Sophie Calle and Rembrandt at the Gardner
Frederick Project: Missing
Wednesday, April 1, 2020
Yesterday I wrote about a Rembrandt self-portrait that is still to be seen at the Isabella Stewart Gardner Museum. Today, thinking of recent news of a painting stolen from a coronavirus closed museum, I want to write about a Rembrandt self-portrait that isn't still to be seen at the Gardner.
Seven years ago, there was a Sophie Calle installation at the Isabella Stewart Gardner Museum. It was a reconfiguration of an earlier project, done in 1990, immediately after the theft of thirteen important works from the Gardner’s collection.
In 1990, Calle had been in Boston quite a bit, and had been spending time with Vermeer’s The Concert. After it, and the other works were stolen from the Gardner, she did a project interviewing different people about the missing paintings. Their memories of them were very beautiful. She called it Last Seen...
Some of this material was then included in the later installation, from 2013, which was when I encountered it. Perhaps appropriately, I cannot find my photographs of the texts, which were mounted large on the walls, next to large color photographs of the empty places. The texts and photographs were the works of the exhibition. The exhibition also included a later set of Calle photographs and interviews, called What Do You See?, which showed the backs of individuals who were looking at the recently rehung frames for the missing works.
What I remember best from the Calle show came from an interview, from 1990, with a guard from the museum, who said that she, I’m pretty sure it was a woman, used to look for the little drawing of the Rembrandt self-portrait each day. It was mounted low down, and to one side, you sort of had to know where it was to see it. And she had some very nice phrase for the sense of a greeting each day.

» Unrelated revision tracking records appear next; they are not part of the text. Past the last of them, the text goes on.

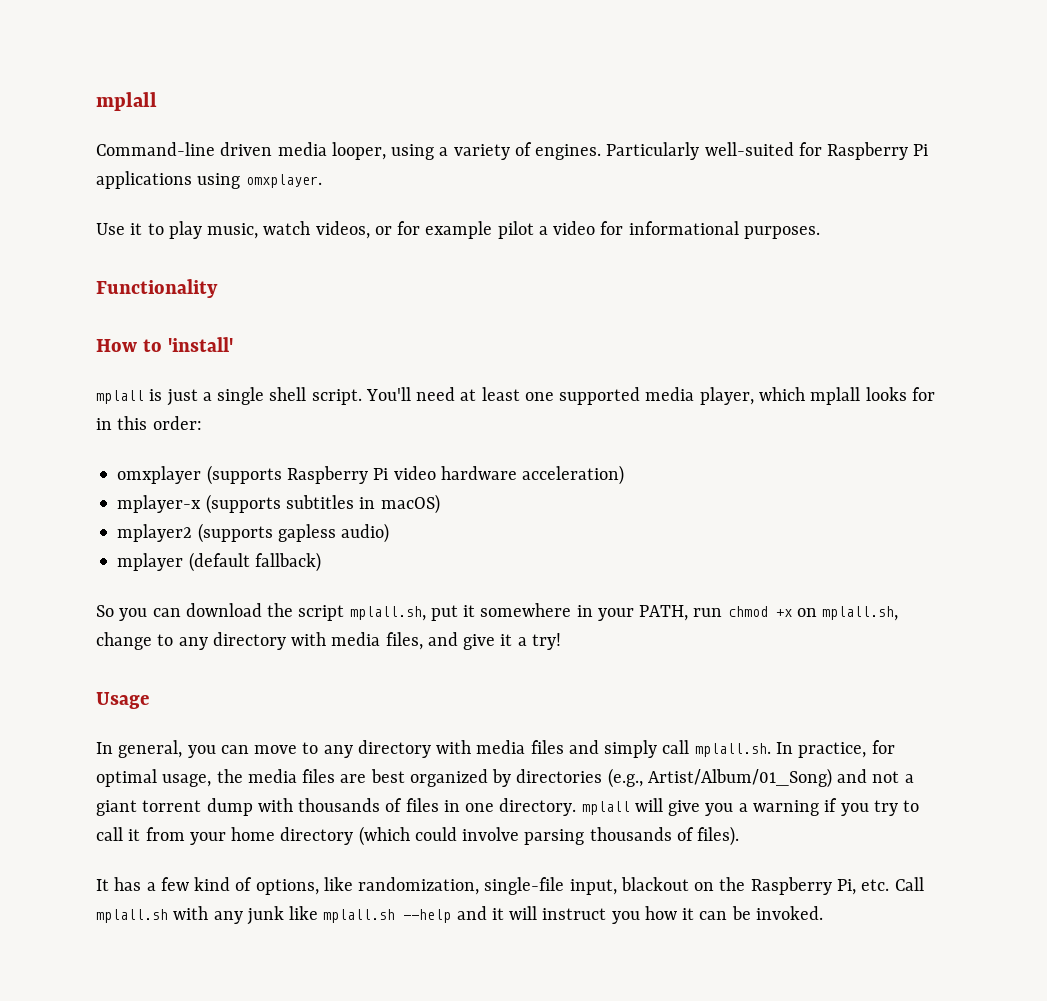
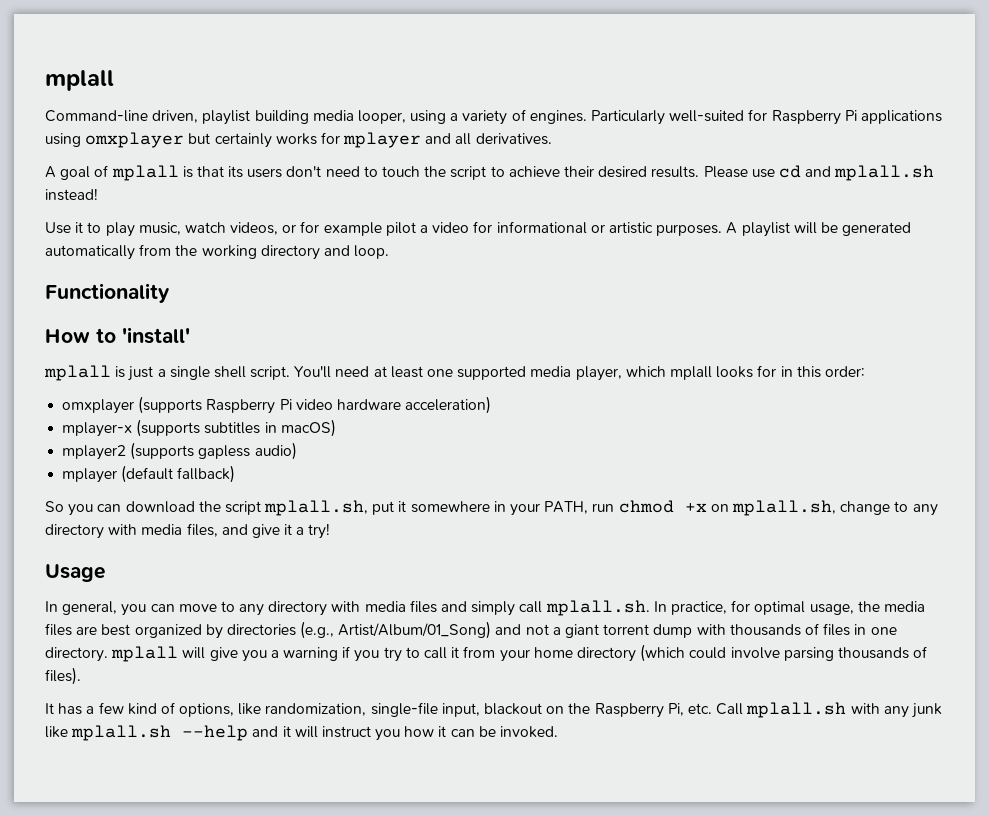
- Command-line driven media looper, using a variety of engines.
+ Command-line driven, playlist building media looper, using a variety of engines.
- Particularly well-suited for Raspberry Pi applications using omxplayer.
+ Particularly well-suited for Raspberry Pi applications using omxplayer but certainly works for mplayer and all derivatives.
+ A goal of mplall is that its users don't need to touch the script to achieve their desired results. Please use cd and mplall.sh instead!
- Use it to play music, watch videos, or for example pilot a video for informational purposes.
+ Use it to play music, watch videos, or for example pilot a video for informational or artistic purposes. A playlist will be generated automatically from the working directory and loop.

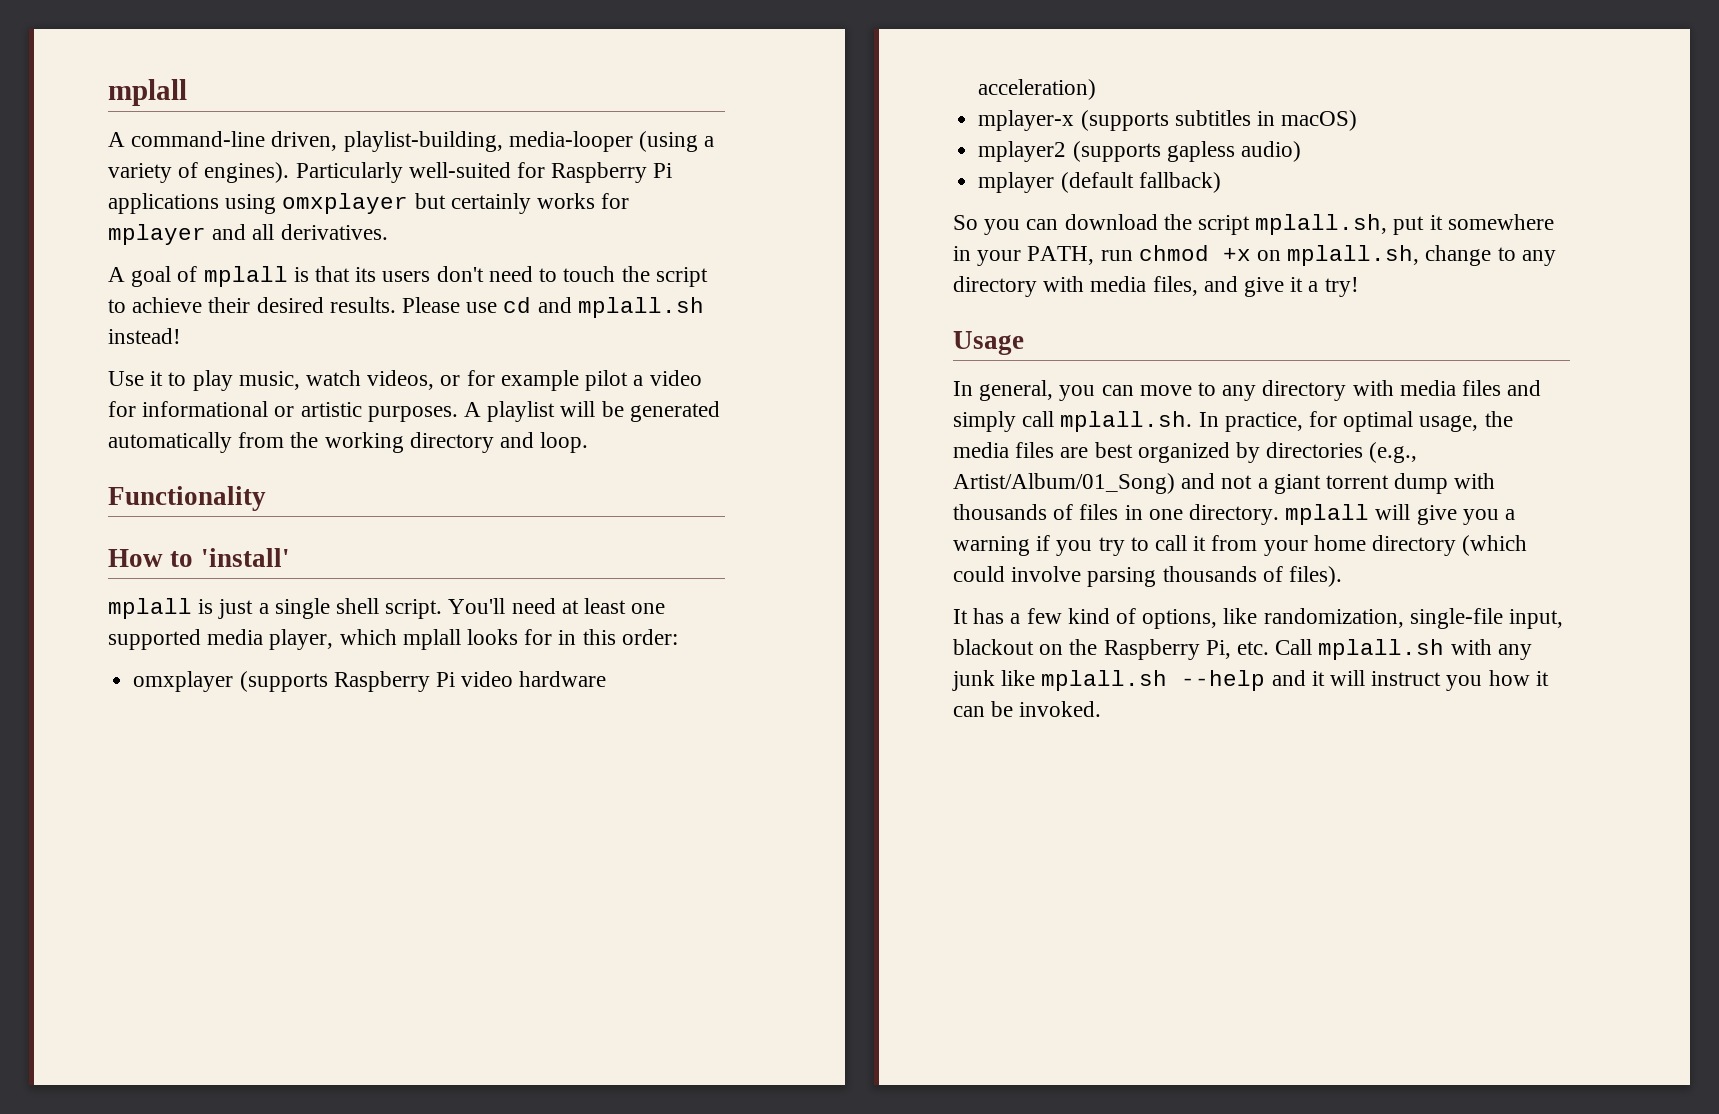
- Command-line driven, playlist building media looper, using a variety of engines.
+ A command-line driven, playlist-building, media-looper (using a variety of engines).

Rembrandt Van Rijn, Portrait of the Artist as a Young Man, etching, 1 ¾ x 2 inches, 1633. Last seen at the Isabella Stewart Gardner Museum in 1990.
Most of the painting that has been made in the last 64,000 years has gone missing. Some of it turns up again. But paintings are aware of their odd combination of permanence and ephemerality, and this is part of what makes them precious, and makes each one seem like a portal into the realm of painting itself, where perhaps all those missing paintings have gone.
It is unlikely that the guard will ever see her little etching again. Still, because of the work of Sophie Calle, I know that one of the people Rembrandt made that etching for did get to live with it for years.